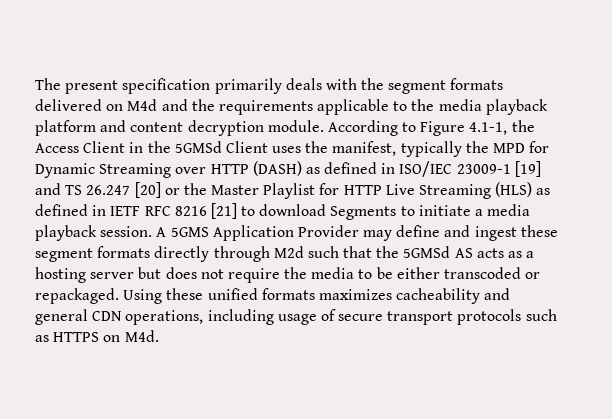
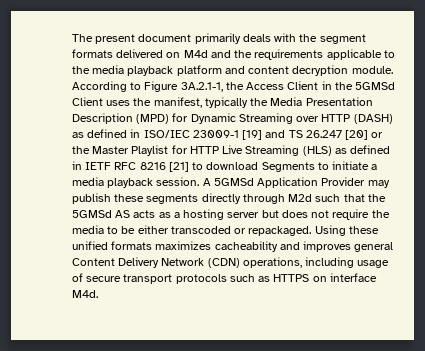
- The present specification primarily deals with the segment formats delivered on M4d and the requirements applicable to the media playback platform and content decryption module.
+ The present document primarily deals with the segment formats delivered on M4d and the requirements applicable to the media playback platform and content decryption module.
- According to Figure 4.1-1, the Access Client in the 5GMSd Client uses the manifest, typically the MPD for Dynamic Streaming over HTTP (DASH) as defined in ISO/IEC 23009-1 [19] and TS 26.247 [20] or the Master Playlist for HTTP Live Streaming (HLS) as defined in IETF RFC 8216 [21] to download Segments to initiate a media playback session.
+ According to Figure 3A.2.1-1, the Access Client in the 5GMSd Client uses the manifest, typically the Media Presentation Description (MPD) for Dynamic Streaming over HTTP (DASH) as defined in ISO/IEC 23009-1 [19] and TS 26.247 [20] or the Master Playlist for HTTP Live Streaming (HLS) as defined in IETF RFC 8216 [21] to download Segments to initiate a media playback session.
- A 5GMS Application Provider may define and ingest these segment formats directly through M2d such that the 5GMSd AS acts as a hosting server but does not require the media to be either transcoded or repackaged.
+ A 5GMSd Application Provider may publish these segments directly through M2d such that the 5GMSd AS acts as a hosting server but does not require the media to be either transcoded or repackaged.
- Using these unified formats maximizes cacheability and general CDN operations, including usage of secure transport protocols such as HTTPS on M4d.
+ Using these unified formats maximizes cacheability and improves general Content Delivery Network (CDN) operations, including usage of secure transport protocols such as HTTPS on interface M4d.

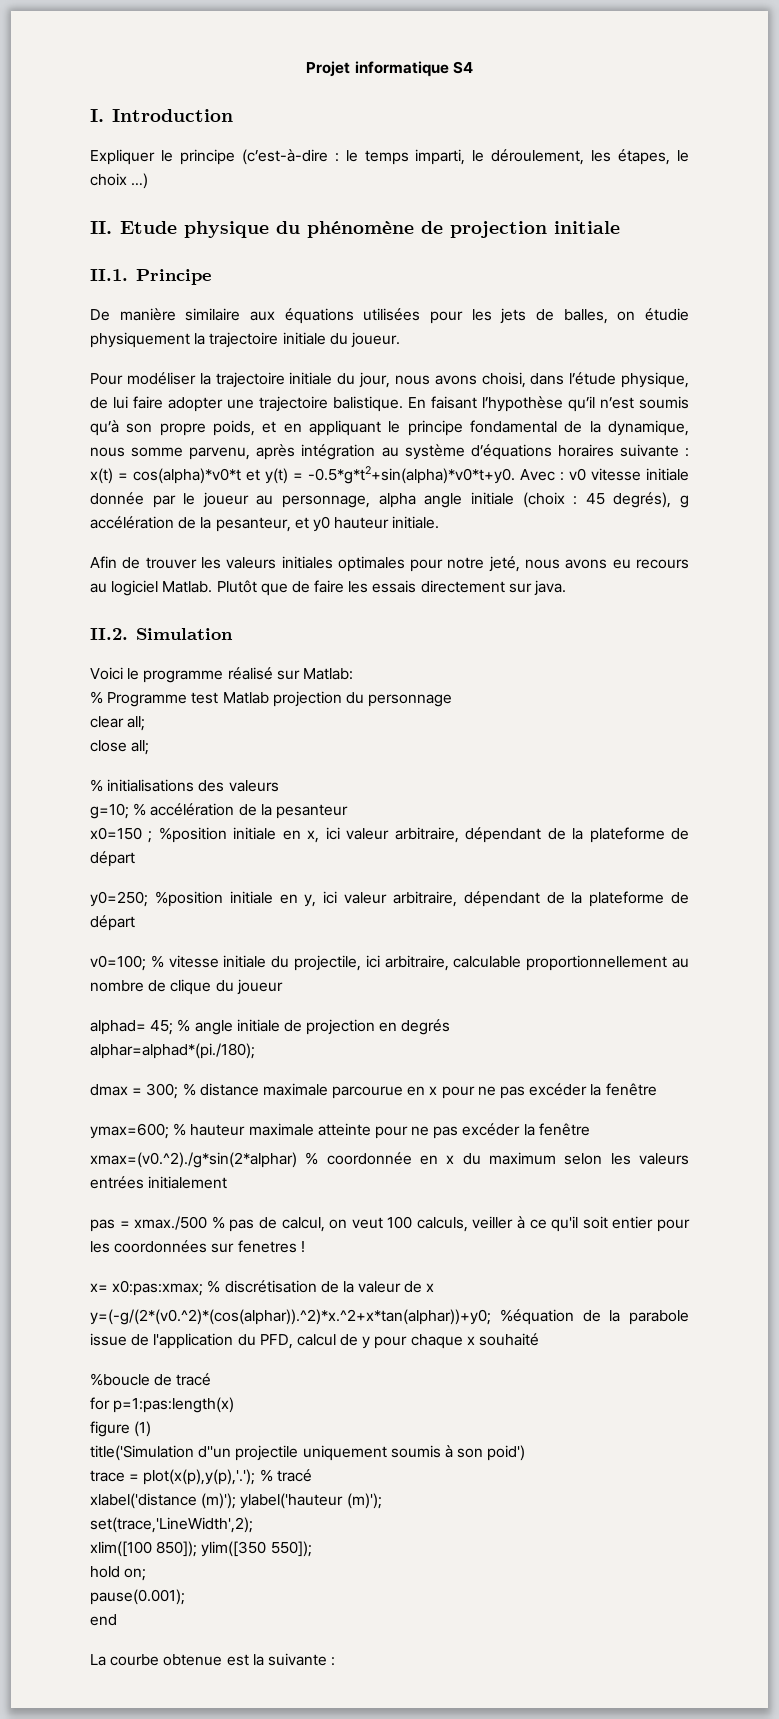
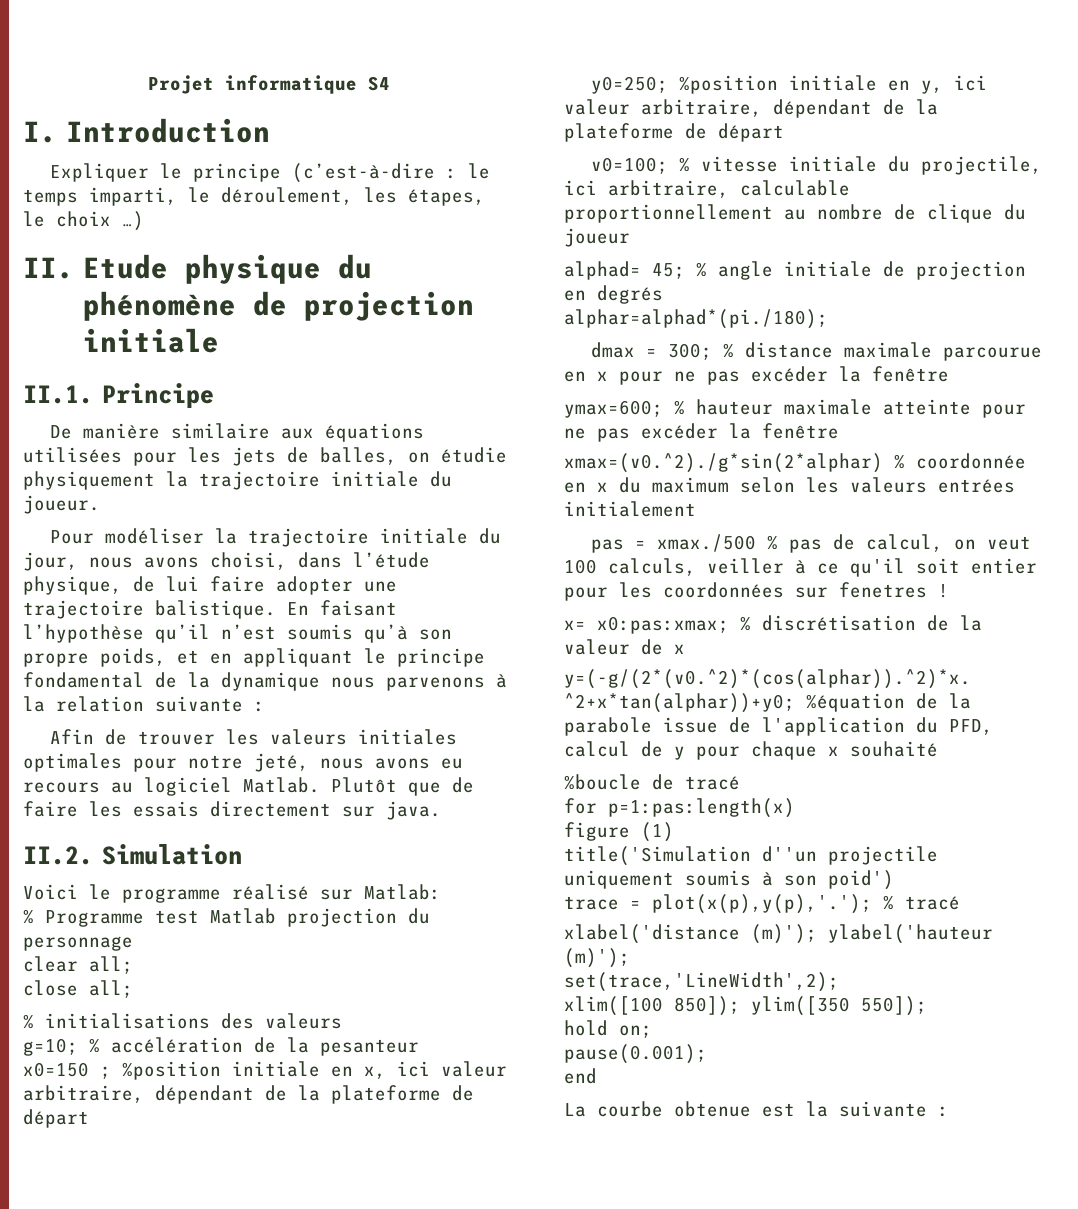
- En faisant l’hypothèse qu’il n’est soumis qu’à son propre poids, et en appliquant le principe fondamental de la dynamique, nous somme parvenu, après intégration au système d’équations horaires suivante : x(t) = cos(alpha)*v0*t et y(t) = -0.5*g*t2+sin(alpha)*v0*t+y0. Avec : v0 vitesse initiale donnée par le joueur au personnage, alpha angle initiale (choix : 45 degrés), g accélération de la pesanteur, et y0 hauteur initiale.
+ En faisant l’hypothèse qu’il n’est soumis qu’à son propre poids, et en appliquant le principe fondamental de la dynamique nous parvenons à la relation suivante :

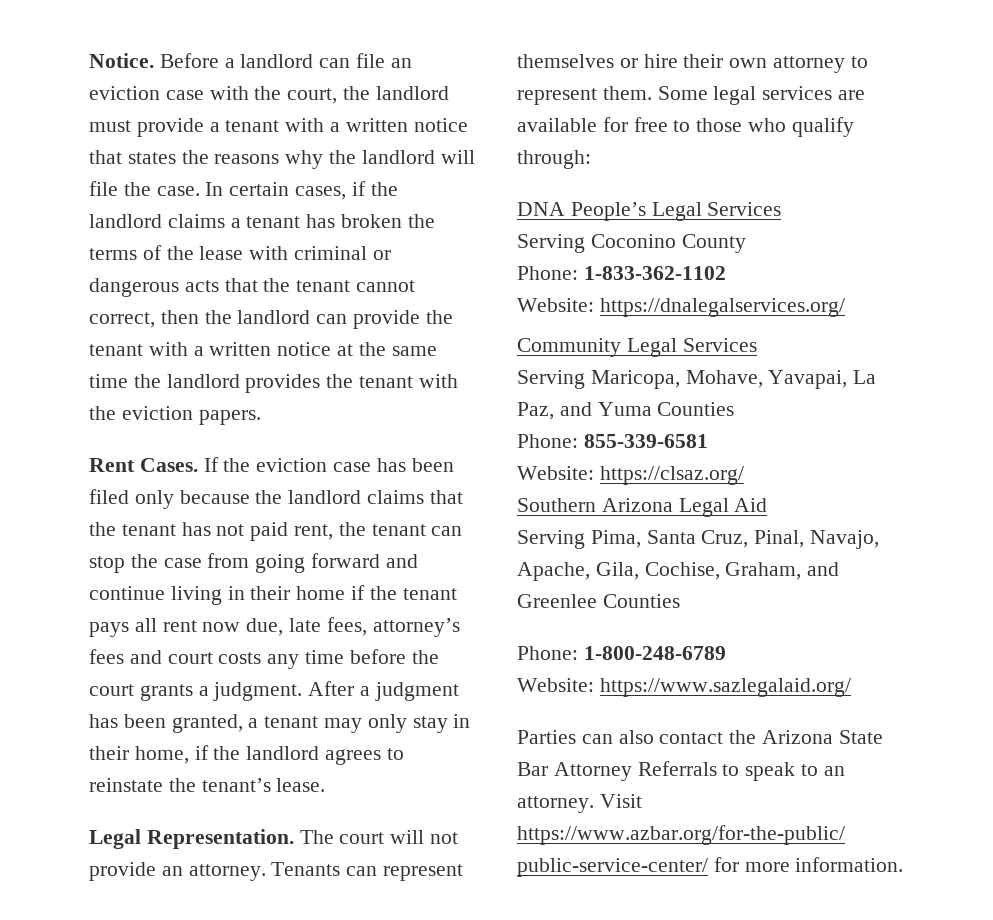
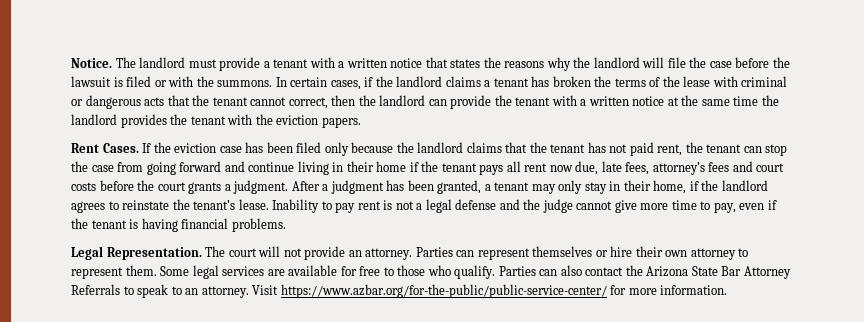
- Before a landlord can file an eviction case with the court, the landlord must provide a tenant with a written notice that states the reasons why the landlord will file the case.
+ The landlord must provide a tenant with a written notice that states the reasons why the landlord will file the case before the lawsuit is filed or with the summons.
- If the eviction case has been filed only because the landlord claims that the tenant has not paid rent, the tenant can stop the case from going forward and continue living in their home if the tenant pays all rent now due, late fees, attorney’s fees and court costs any time before the court grants a judgment.
+ If the eviction case has been filed only because the landlord claims that the tenant has not paid rent, the tenant can stop the case from going forward and continue living in their home if the tenant pays all rent now due, late fees, attorney’s fees and court costs before the court grants a judgment.
+ Inability to pay rent is not a legal defense and the judge cannot give more time to pay, even if the tenant is having financial problems.
- Tenants can represent themselves or hire their own attorney to represent them.
+ Parties can represent themselves or hire their own attorney to represent them.
- Some legal services are available for free to those who qualify through:
- DNA People’s Legal Services
- Serving Coconino County
- Phone: 1-833-362-1102
- Website: https://dnalegalservices.org/
- Community Legal Services
- Serving Maricopa, Mohave, Yavapai, La Paz, and Yuma Counties
- Phone: 855-339-6581
- Website: https://clsaz.org/
- Southern Arizona Legal Aid
- Serving Pima, Santa Cruz, Pinal, Navajo, Apache, Gila, Cochise, Graham, and Greenlee Counties
- Phone: 1-800-248-6789
- Website: https://www.sazlegalaid.org/
- Parties can also contact the Arizona State Bar Attorney Referrals to speak to an attorney.
+ Some legal services are available for free to those who qualify. Parties can also contact the Arizona State Bar Attorney Referrals to speak to an attorney.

________________________________________

- **Task objective**:
Please return exactly the lines that run from the line with "- Parties can" through the end of the records above, both included, and nothing more.

- **Response area**:
- Parties can also contact the Arizona State Bar Attorney Referrals to speak to an attorney.
+ Some legal services are available for free to those who qualify. Parties can also contact the Arizona State Bar Attorney Referrals to speak to an attorney.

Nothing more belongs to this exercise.